We’re also hoping that others will stumble across this page and contribute their own ideas – whether that may be in the form of anecdote or hard data.
Here are some caveats before drawing conclusions from our data, which also happen to function as suggestions for anyone who might like to create a more complete resource.
Some sites that look like they have serious structural problems have a disproportionate presence on this list. That probably skews the data a bit.
Also, some of the most common technical SEO errors won’t be recorded here. They’re too small, low-impact and easy to fix in practice to bother planning around or deliberately spending time to seek them out. That includes small numbers of less important 404s, missing elements, attributes or metadata, but we’ve kept data on broken HTML that significantly affects the page or looks as though it is dynamically generated.

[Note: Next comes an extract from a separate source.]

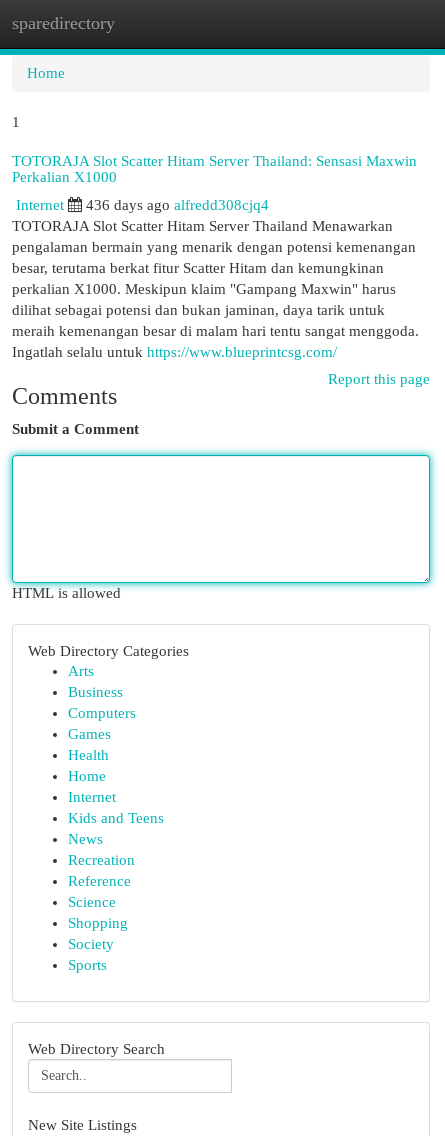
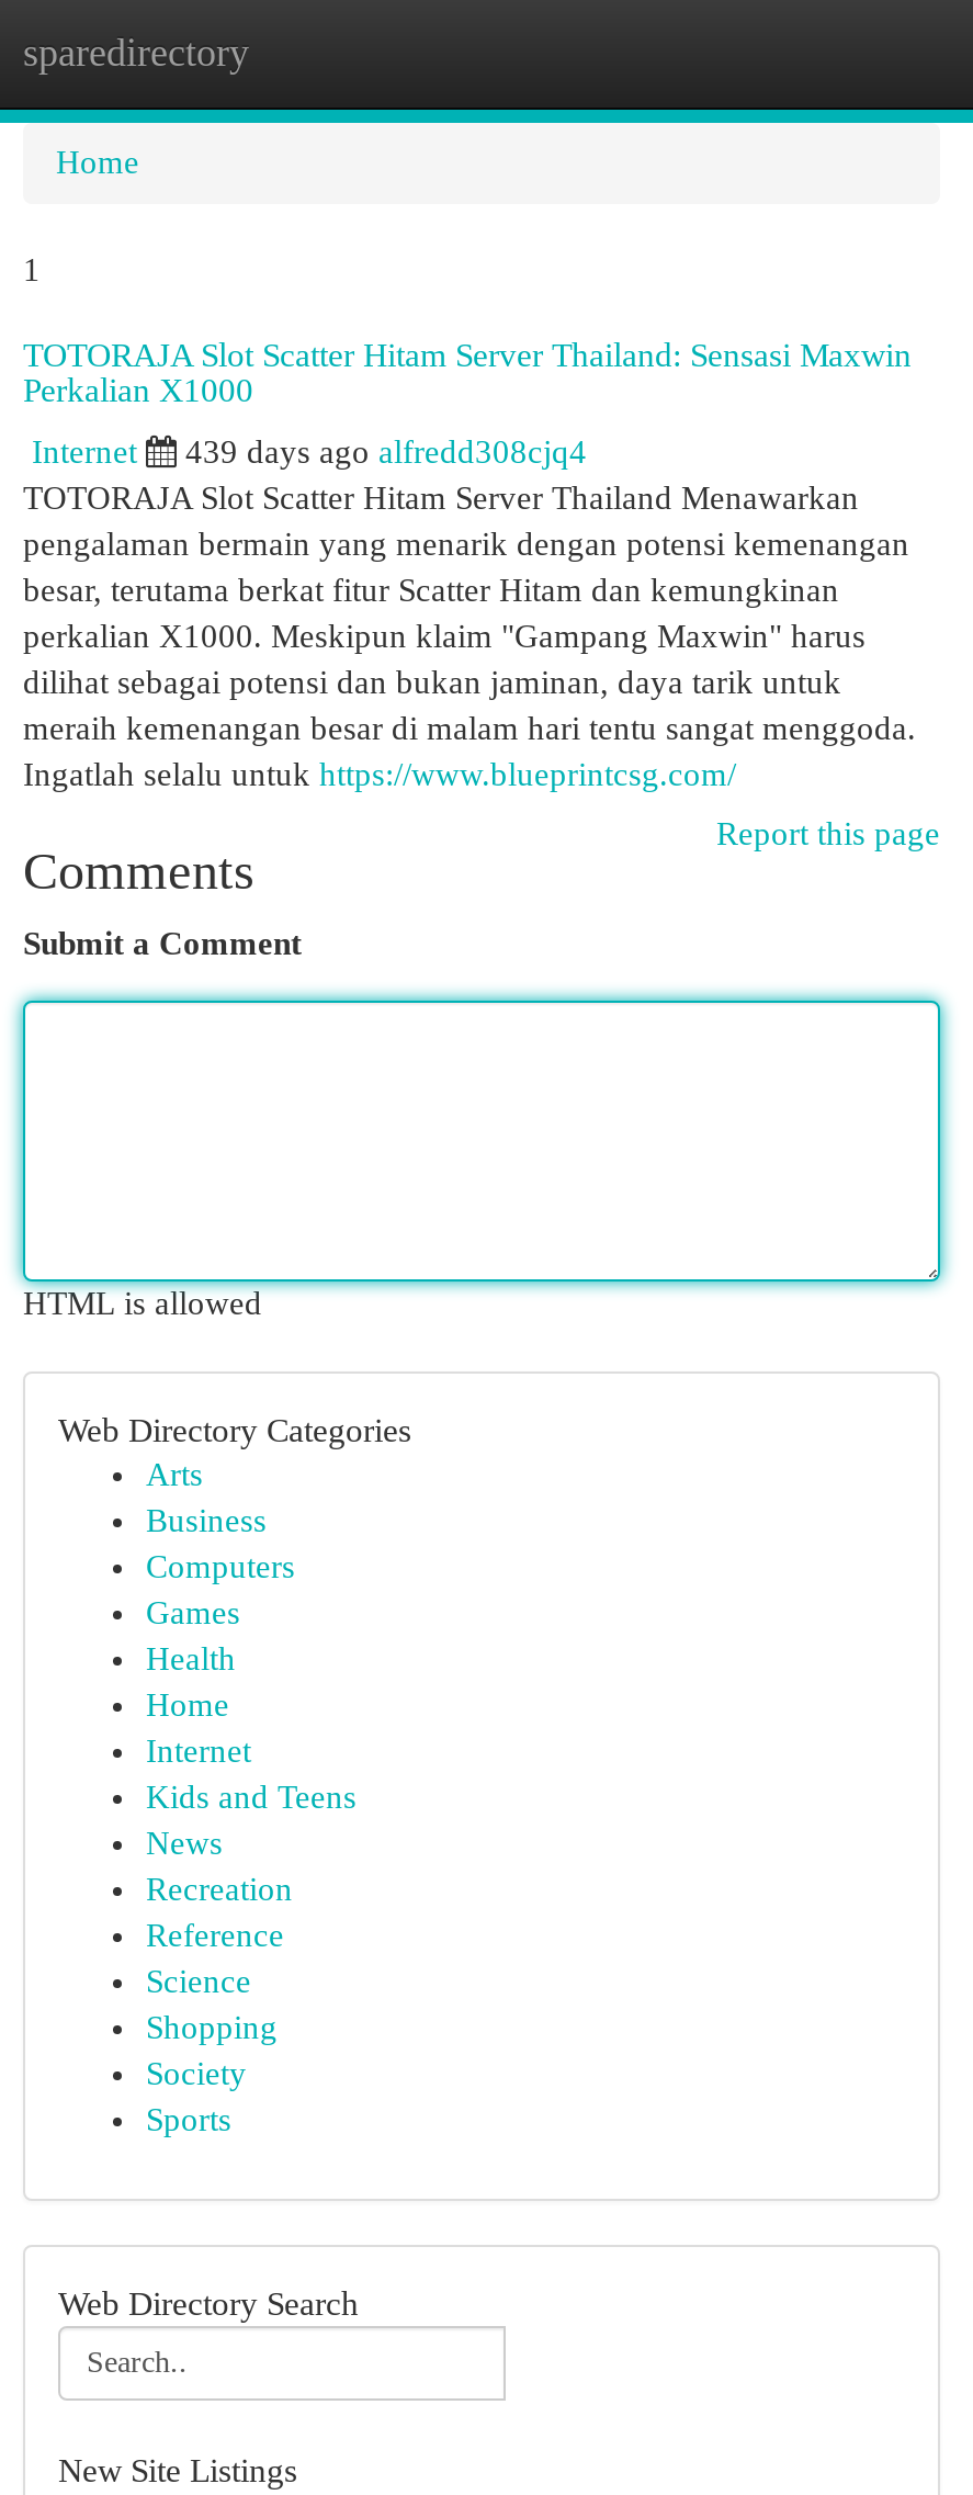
[86,197,269,213] 436 days ago alfredd308cjq4 -> [185,434,587,470] 439 days ago alfredd308cjq4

Finally, the importance and complexity of errors are bounded by our own expertise. Security and server errors involve backend programming and software architecture issues, and so we may have a tendency to overrate the complexity of simple fixes. On the other hand, since we’re very familiar with soft 404s we may overrate the importance of the errors due to the wealth of horror stories we have to draw on.
The sample size is currently quite small, as we’ve only been keeping detailed-enough records of technical errors since the start of this year, however they should give a decent idea of the kinds of technical SEO errors that are most common in 2015.
SEO Error Frequency
Each error we record receives a rating for priority/severity (out of ten) and for complexity/time required to fix (also out of ten). These are recorded in the chart as importance and complexity respectively. Both are assigned based on an estimate and then adjusted over time.
SEO Error Charts
What Do The Groups Mean?
These groupings of errors refer to problems as they affect SEO, not in general – we’re not pentesters, so the security errors we find are significantly more limited in type than they might otherwise be. The way we’ve divided up errors is to some extent subjective, if you have comments, questions or criticisms we’d be glad to hear about them.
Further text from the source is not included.